Review: King Missile at Buffalo Club
King Missile at Buffalo Club
w/ Andy Burns
Saturday, September 27, 2025
The upstairs room at the Buffalo Club may be a low-fi, grungy affair, but it proved the perfect setting for an intimate and absurdist evening with beat-poet art rockers King Missile. Touring Australia as a duo, John S. Hall and Dogbowl treated new and old fans to a set that blended early-’90s nostalgia with an unexpected wealth of new material in advance of a forthcoming album.
Opening the night was Perth’s own Andy Burns, the man behind importing musical oddballs like Jim E Brown and the Space Lady to our shores. A one-man band with a penchant for synthy backing tracks and soulful crooning, Burns swerved from drunken salaryman karaoke to lo-fi bedroom confessional. Picture Richard Cheese by way of Fremantle, exuberantly dancing in stubbies and curls; a lonesome teen singing their heart out to Magnetic Fields while leaping about their bedroom, blissfully unaware of watchful eyes.

There were moments of sweetness—like a love song seemingly dedicated to his pussycat—offset by quips such as, “I sound like a demonic Elvis, that was abhorrently shit,” before restarting. Roadrunner invited Future Islands comparisons with guttural throat-clears punctuating otherwise upbeat, danceable tracks, while a cover of The Magnetic Fields’ The Luckiest Guy on the Lower East Side was a charming nod too. Quirky and vulnerable indie pop that veers enough away from uber-twee, it set the tone for what was to come.

That “what” was King Missile, here in Freo for the last show of their Australian run, and possibly their last ever, as Hall himself ominously hinted. Brandishing his trademark pork pie hat and thick frames, Hall’s voice hasn’t aged a bit: still matter-of-fact, still dry as the deadest pan.
From the Violent Femmes-esque opener Invisible Dog, laughter rippled through the crowd. “I’ve got them howling already—that’s a good sign,” Hall observed.
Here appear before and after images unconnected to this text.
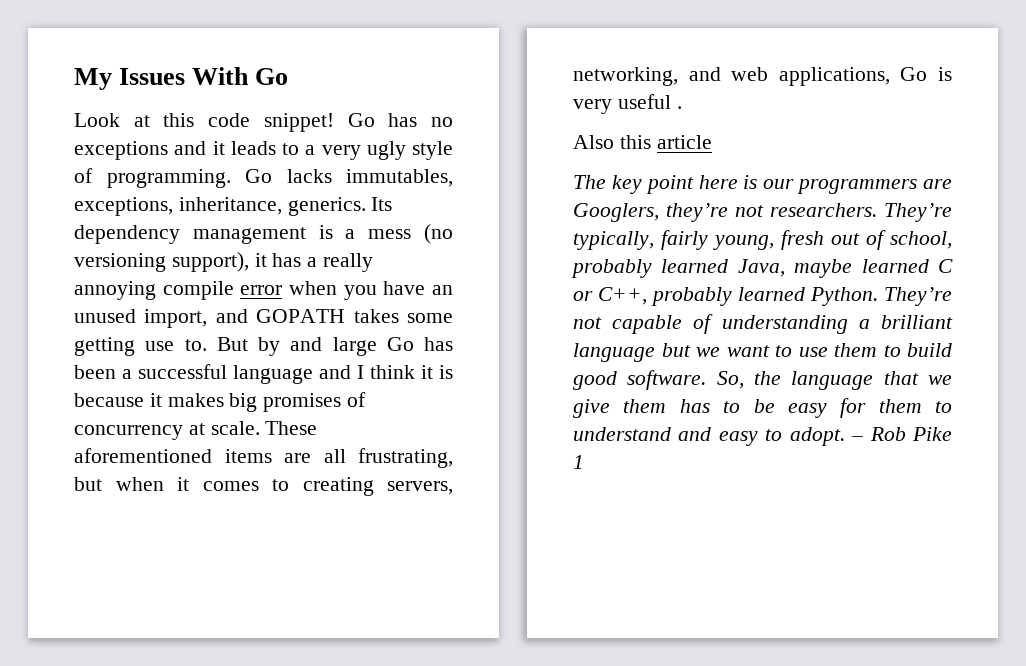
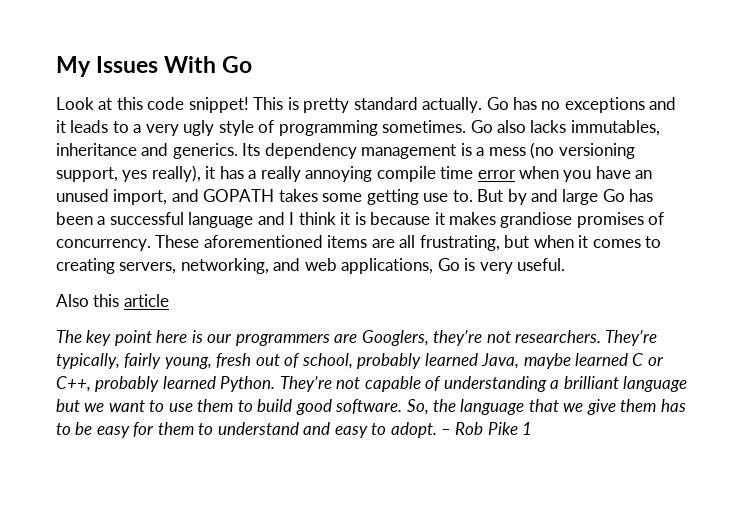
(334, 122) none -> [253,97,483,113] This is pretty standard actually.
[106,169,453,188] [74,197,282,216] programming. Go lacks immutables, exceptions, inheritance, -> [278,120,660,136] [56,143,169,156] programming sometimes. Go also lacks immutables, inheritance and
[171,252,249,272] support), -> [56,165,201,182] support, yes really),
(234, 290) none -> [440,166,474,179] time
[229,393,258,412] big -> [500,212,573,228] grandiose
[74,421,260,440] concurrency at scale. -> [56,239,151,251] concurrency.
[617,94,682,109] useful . -> [517,258,566,271] useful.

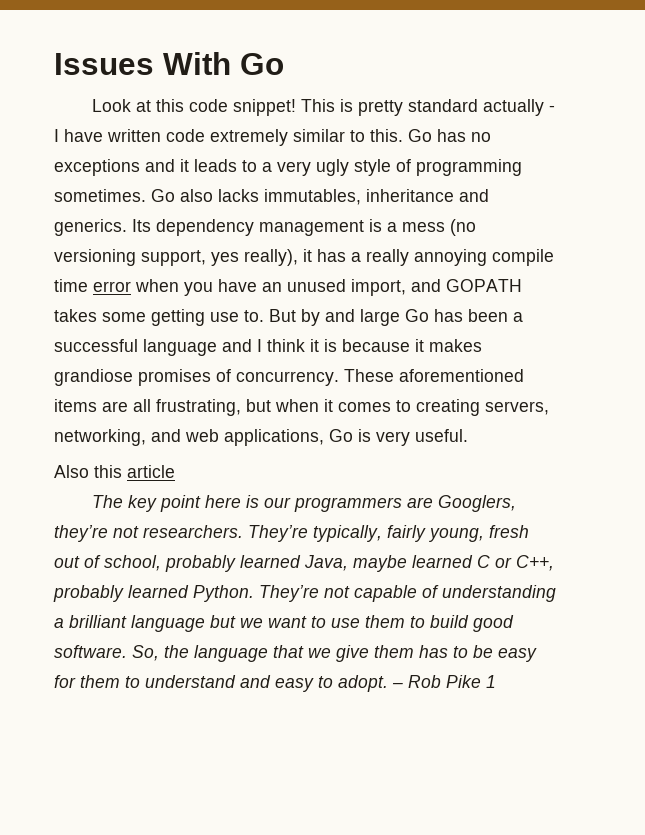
[56,56,91,77] My -> (54, 64) none
[422,97,483,113] actually. -> [483,99,556,116] [54,129,403,146] actually - I have written code extremely similar to this.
What followed was a set that swung between brief absurdist ditties and cult-classic charmers. Early tracks from 1988’s They—Now, I’m Open and When She Closed Her Eyes—proved the duo’s mix of punk vitality and playful innuendo was intact, Dogbowl’s charm and romance tempering Hall’s black humour.

Following a brief segue into Dogbowl’s offbeat Leather Clown, the band ripped into Take Stuff From Work, as fresh a manifesto as ever, eliciting cheers of recognition from an audience who’d clearly been waiting for it. Someone get this song on TikTok already: we jest a little, but seriously, this song deserves more traction, and just picture King Missile taking off like some of their contemporaries (see Slowdive, Duster and the like).
How to Remember Your Dreams (with its “Here kitty kitty” chorus) had the room joining in, while Sensitive Artist became a moment of vulnerable beauty. Fittingly, Hall grumbled straight after about chatty punters down the front until they took the hint, but this precious gripe was tempered by his accessibility and self-deprecation throughout the night: checking his phone mid-song or taking the fall for Uber ratings plummeting during the tour, he reminded us these guys weren’t untouchable cult heroes at all.
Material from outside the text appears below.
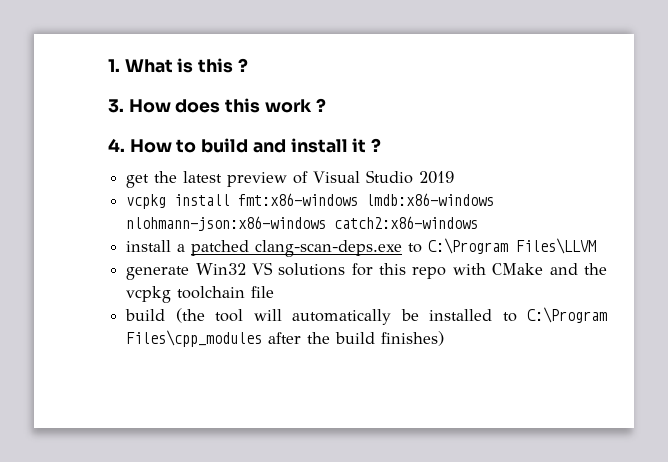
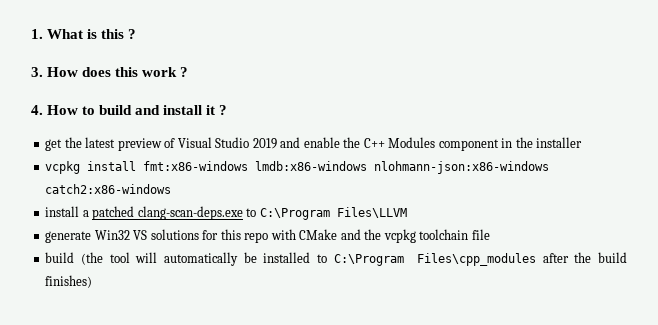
(455, 177) none -> [280,137,583,151] and enable the C++ Modules component in the installer

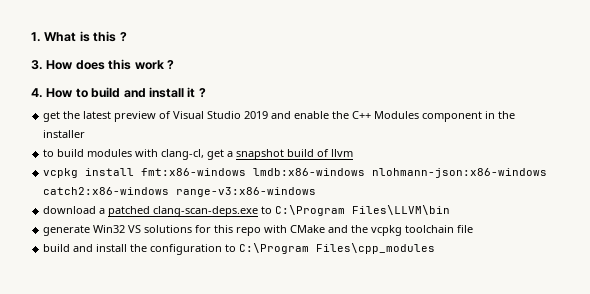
(583, 142) none -> [43,149,354,160] // to build modules with clang-cl, get a snapshot build of llvm
[45,206,80,217] // install -> [176,187,317,197] [43,206,97,214] range-v3:x86-windows // download
[336,207,407,218] Files\LLVM -> [352,205,451,215] Files\LLVM\bin
[80,252,628,266] [45,275,93,288] (the tool will automatically be installed to C:\Program Files\cpp_modules after the build finishes) -> [73,243,436,255] and install the configuration to C:\Program Files\cpp_modules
Moreso, they revelled in stepping off the pedestal and laying their quirks bare. The “saddest song of the night,” Hall declared, was The Last Time, a heartbreakingly deadpan croon about the end of a lover’s enthusiasm for golden showers. Delivered without shame, it captured the strange tenderness at the heart of King Missile’s catalogue.
Of course, the crowd’s anticipation for Detachable Penis was palpable, and when those guitar chords began, that telltale murmur of excitement rippled. Far from a novelty song, its skewering of masculine anxiety remains oddly timeless. Follow-up Her Cock Is True (or their “other detachable penis song”) pushed further, twisting gender norms with gleeful provocation.

The encore brought Cheesecake Truck—nihilistic and absurd, a slacker anthem that tempted our own cake-fuelled joyride—before closing with Martin Scorsese, a furious, expletive-laden send-off that harked back to the wild times of 1992’s Happy Hour.
Across the evening, King Missile balanced deep cuts and old faves (Hemophiliac of Love, Jesus Was Way Cool) with sharp new material (Oklahoma, Hate Fuck Yourself), each landing like a beat-poet vignette. Short, sharp and darkly comic, the songs reminded us that King Missile were always more than novelty—they were poets of the absurd.

If this really was their final bow for Perth, the Buff was lucky to play host. It was a night of cult poetry, offbeat humour, and performers firmly off their pedestals—handled with more wit than you can shake your detachable genitals at.